> [Records for this task]

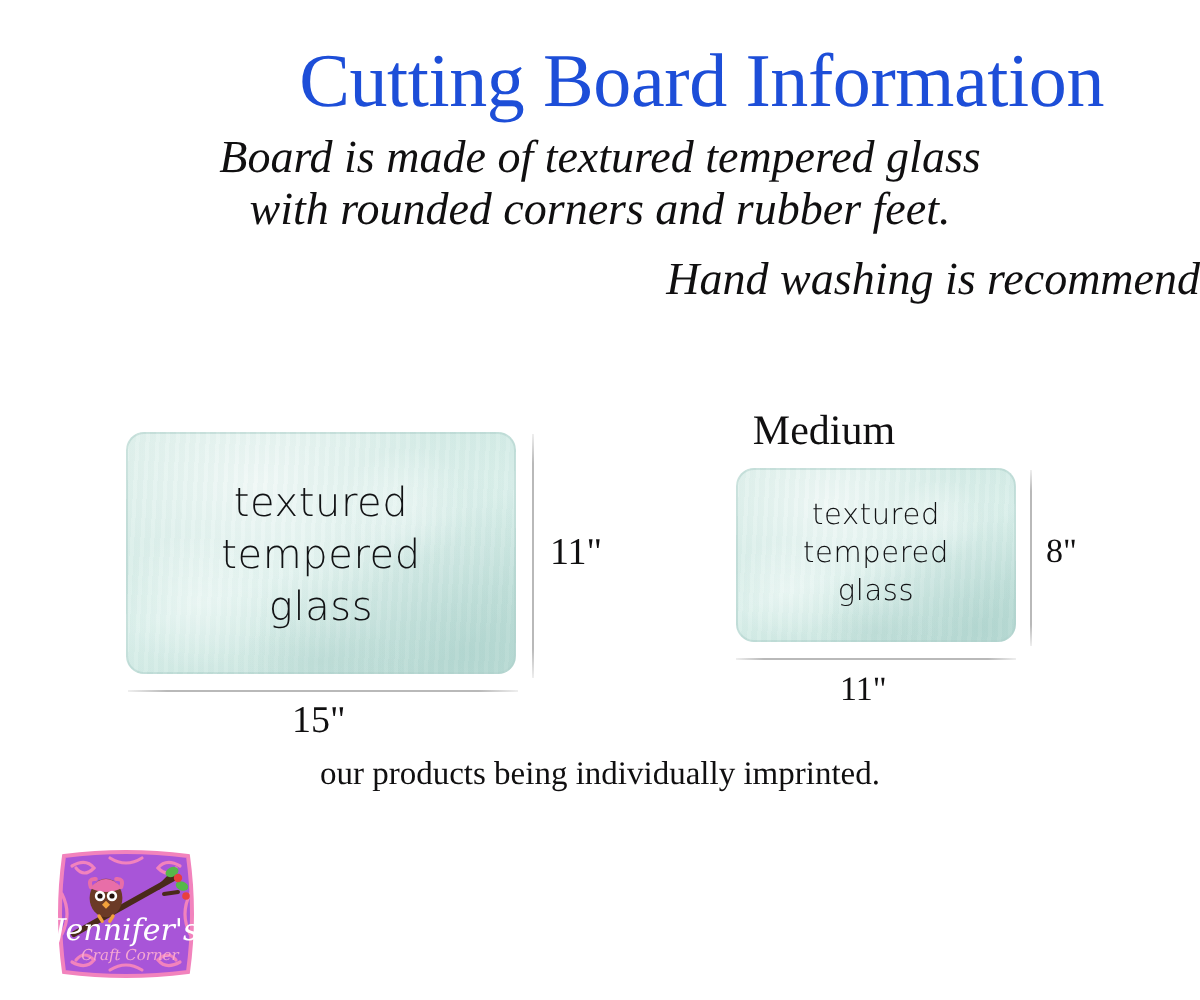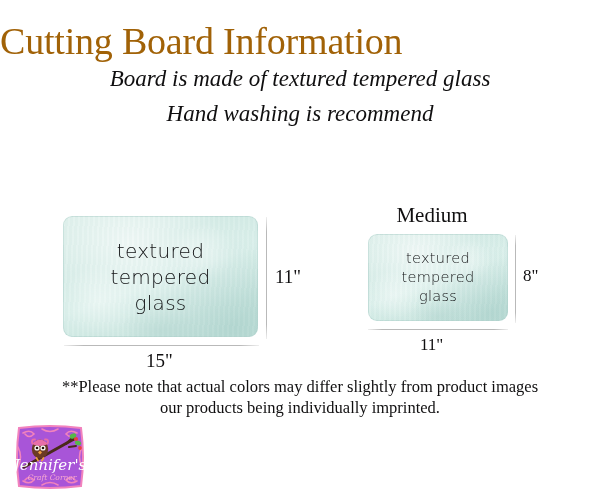"Cutting Board Information" .page-title { color: #a16207 -> #1d4ed8; text-align: left -> right }
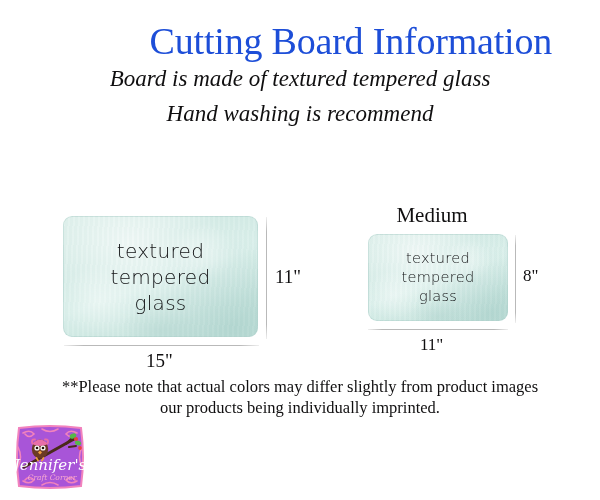"with rounded corners and rubber" span.subtitle-line { html: none -> <span>with rounded corners and rubber feet.</span> }
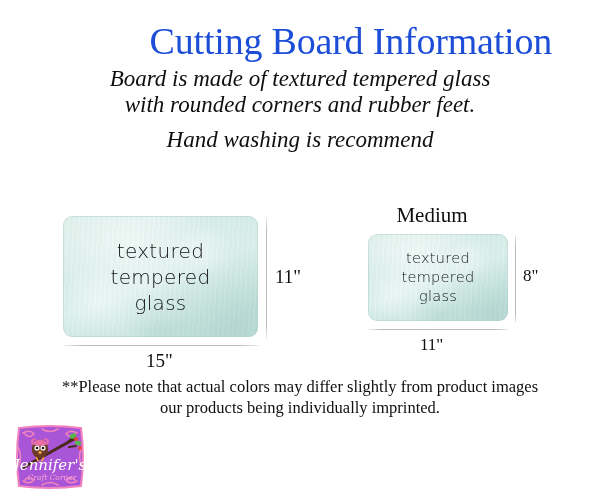"Hand washing is recommend" .subtitle-line.spaced { text-align: none -> right }
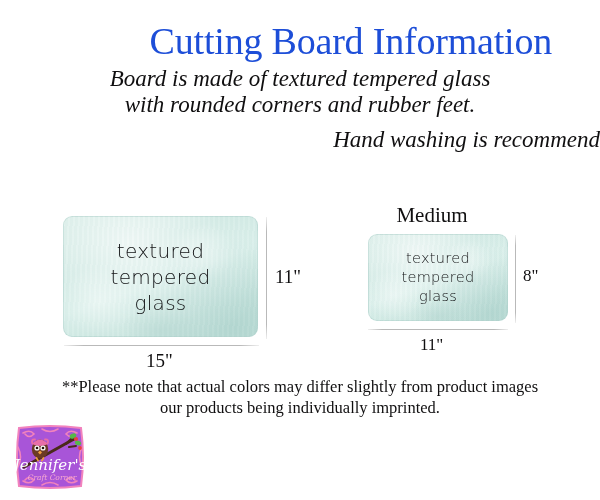"Medium" div.size-label { left: 32px -> 12px }
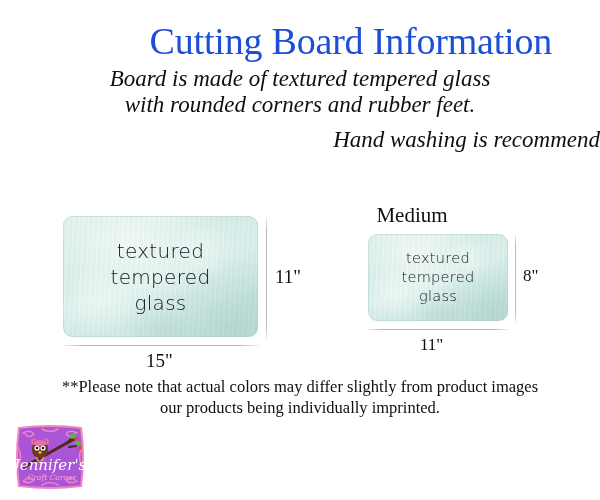"**Please note that actual colors" span { html: <span>**Please note that actual colors may differ slightly from product images</span> -> none }
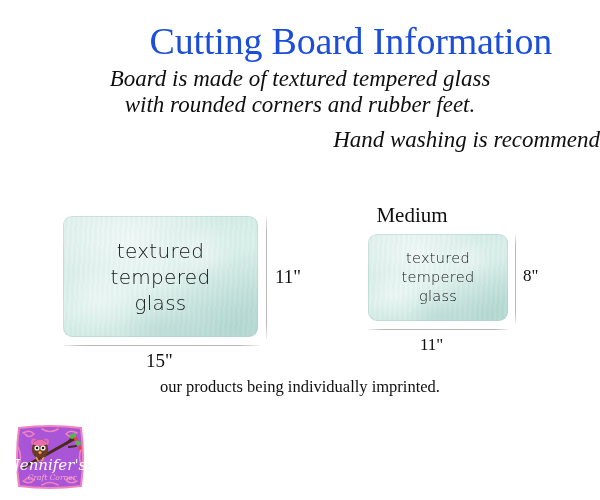"Jennifer's" .logo { left: 12px -> 25px }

> [Assigned task] An exact copy of the records above is wanted, with the pictures omitted.

> [Solution]
"Cutting Board Information" .page-title { color: #a16207 -> #1d4ed8; text-align: left -> right }
"with rounded corners and rubber" span.subtitle-line { html: none -> <span>with rounded corners and rubber feet.</span> }
"Hand washing is recommend" .subtitle-line.spaced { text-align: none -> right }
"Medium" div.size-label { left: 32px -> 12px }
"**Please note that actual colors" span { html: <span>**Please note that actual colors may differ slightly from product images</span> -> none }
"Jennifer's" .logo { left: 12px -> 25px }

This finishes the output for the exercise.